_Working data_.
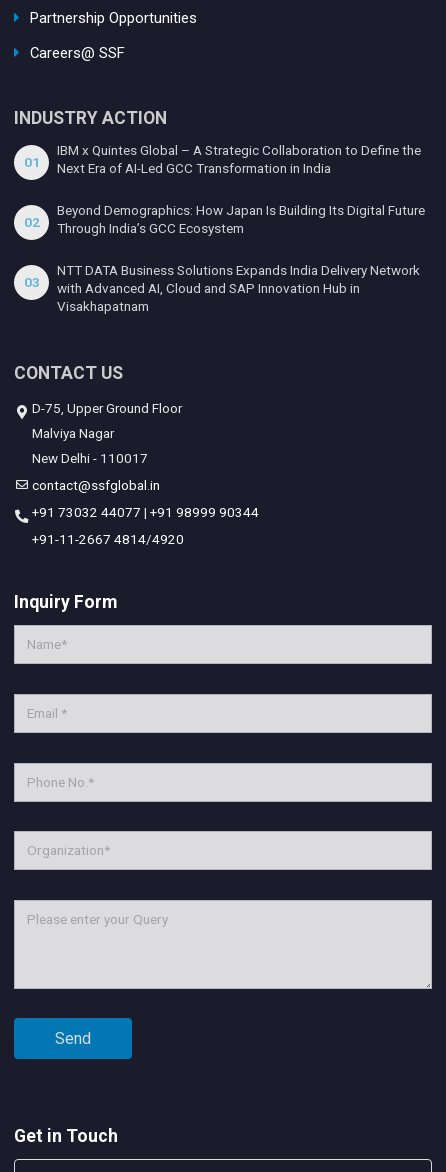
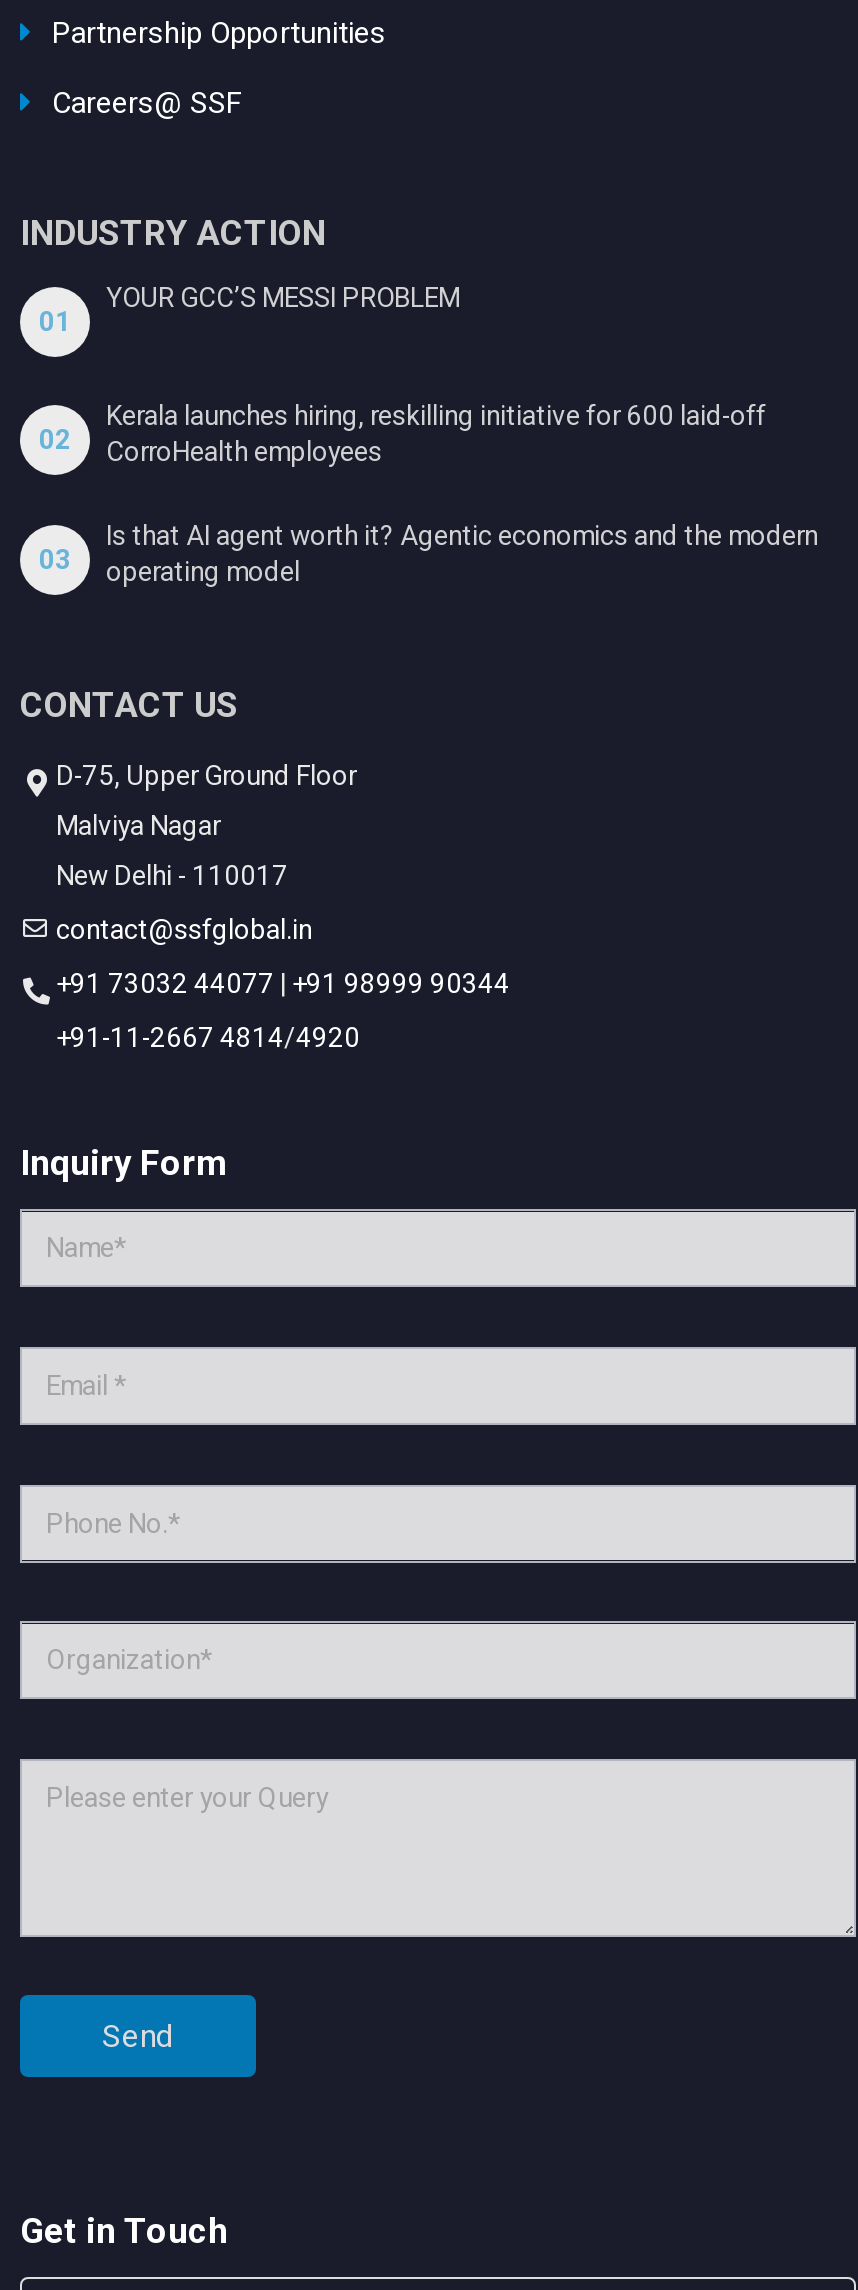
- IBM x Quintes Global – A Strategic Collaboration to Define the
- Next Era of AI-Led GCC Transformation in India
+ YOUR GCC’S MESSI PROBLEM

- Beyond Demographics: How Japan Is Building Its Digital Future
- Through India’s GCC Ecosystem
+ Kerala launches hiring, reskilling initiative for 600 laid-off
+ CorroHealth employees

- NTT DATA Business Solutions Expands India Delivery Network
- with Advanced AI, Cloud and SAP Innovation Hub in
- Visakhapatnam
+ Is that AI agent worth it? Agentic economics and the modern
+ operating model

_Problem statement_. Without the pictures, return the records above exactly as given.

_Written reply_.
- IBM x Quintes Global – A Strategic Collaboration to Define the
- Next Era of AI-Led GCC Transformation in India
+ YOUR GCC’S MESSI PROBLEM

- Beyond Demographics: How Japan Is Building Its Digital Future
- Through India’s GCC Ecosystem
+ Kerala launches hiring, reskilling initiative for 600 laid-off
+ CorroHealth employees

- NTT DATA Business Solutions Expands India Delivery Network
- with Advanced AI, Cloud and SAP Innovation Hub in
- Visakhapatnam
+ Is that AI agent worth it? Agentic economics and the modern
+ operating model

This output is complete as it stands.